Marillion - Clutching At Straws
Barring their then customary stab at writing an American radio hit, this is one of the better Rock n Roll Bukowski records. It's Fish in Pete Townshend's post "Quadrophenia" confessional mode. What separates Fish from someone like Wayne Hussey is that you sense he's actually lived it and his imagery (original or second hand) is a cut above. If he is stealing then he is stealing in style but it isn't ....

Elvis Costello - Imperial Bedroom
Still makes me gulp. The lyrics have a hard edge that some reviewers seem to miss, focusing on the classy pop arrangements. Well worth a revisit. Talking of brutal tunefullness ...

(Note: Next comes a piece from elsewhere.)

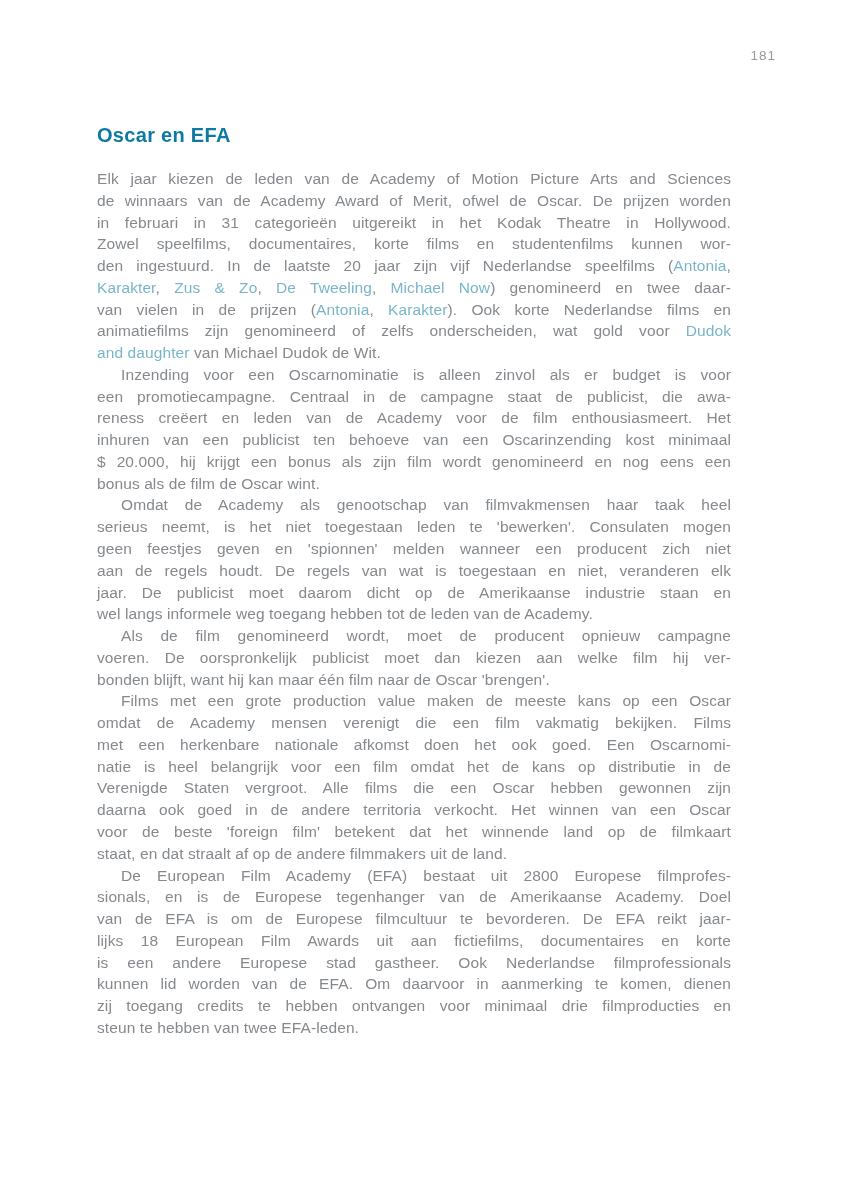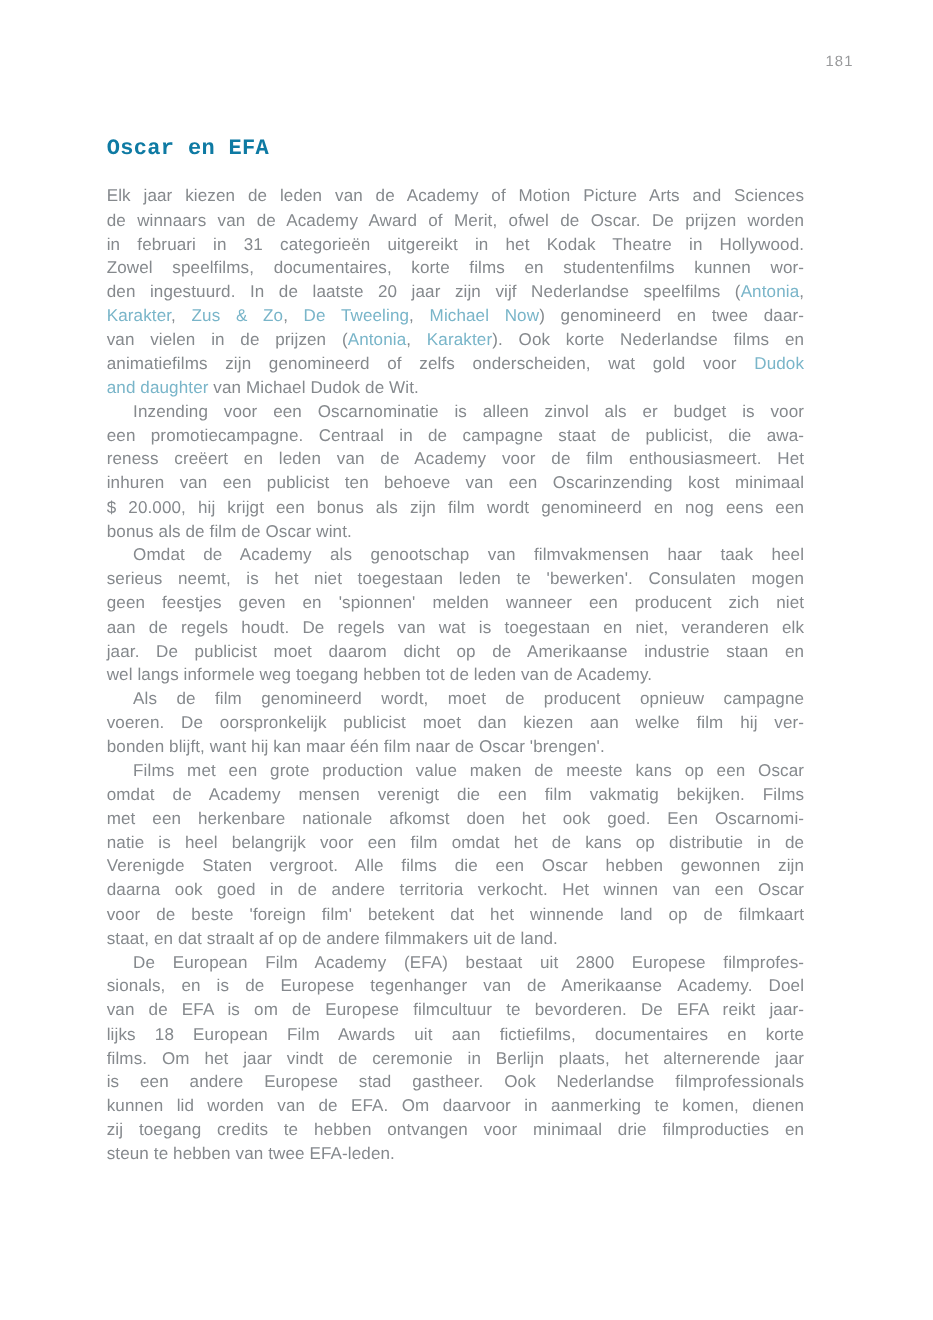"Oscar en EFA" .heading { font-family: Liberation Mono, monospace -> none }
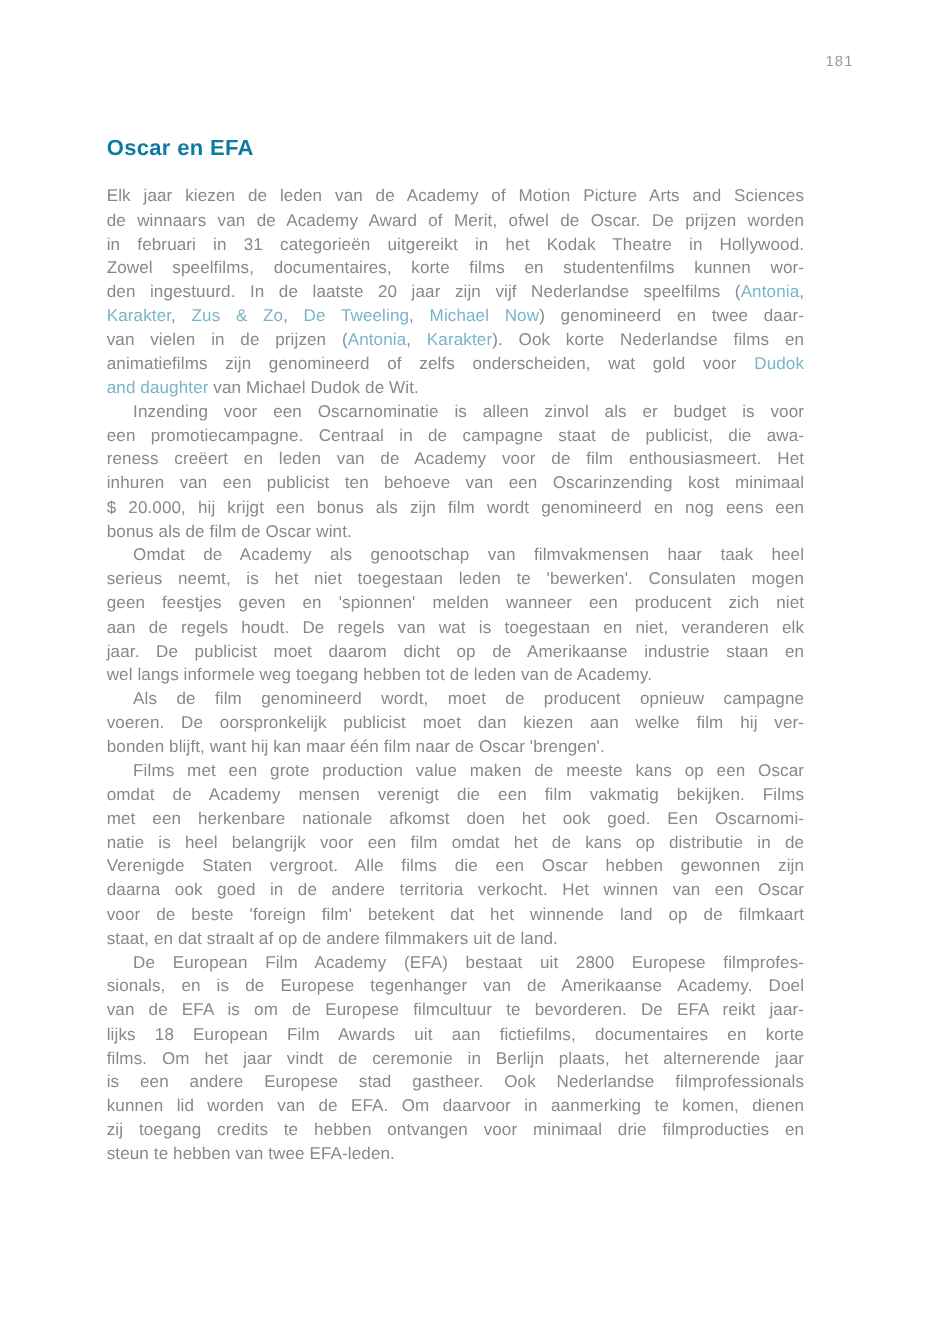"films. Om het jaar vindt" div.line { html: <div><span>films. Om het jaar vindt de ceremonie in Berlijn plaats, het alternerende jaar</span></div> -> none }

Au Pairs - Playing With Different Sex
Sounded positively other-planetary next to near contemporaries like say "Heaven Up Here" or "Mutant Disco" and they could be storming live. There was nothing else quite like it in the English rock canon until "Rid Of Me". For sheer fire power it knocks big spots off of the first Go4 record and makes the Bush Tetras (who I love) sound positively tame.

Which doesn't mean there isn't room for some levity ...

Roches - Roches
Dated but genuinely touching and funny with some class moments from the hand of Fripp.

and down the other end of the street from the Au Pairs I am still enjoying having dug out David Coverdale "Whitesnake", Whitesnake "Snake Bite" and Glenn Hughes "Play Me Out".

and this is the single tune I have played the most

The Dynamics - Miss You
Fab reggae cover of the Stones disco hit.

and finally

Robert Donat et al - Murder At The Cathedral
Along with "War Requiem" and "a Matter of Life and Death" this is a piece of art that tells me a lot about England and the English in the 30 and the 40s. Not least about the English language. It's all as distant to us now as the Victorians were from me when I was a kid but there was still something post-War about a lot of London in the 60s and 70s which makes this feel relevant to the England I grew up in.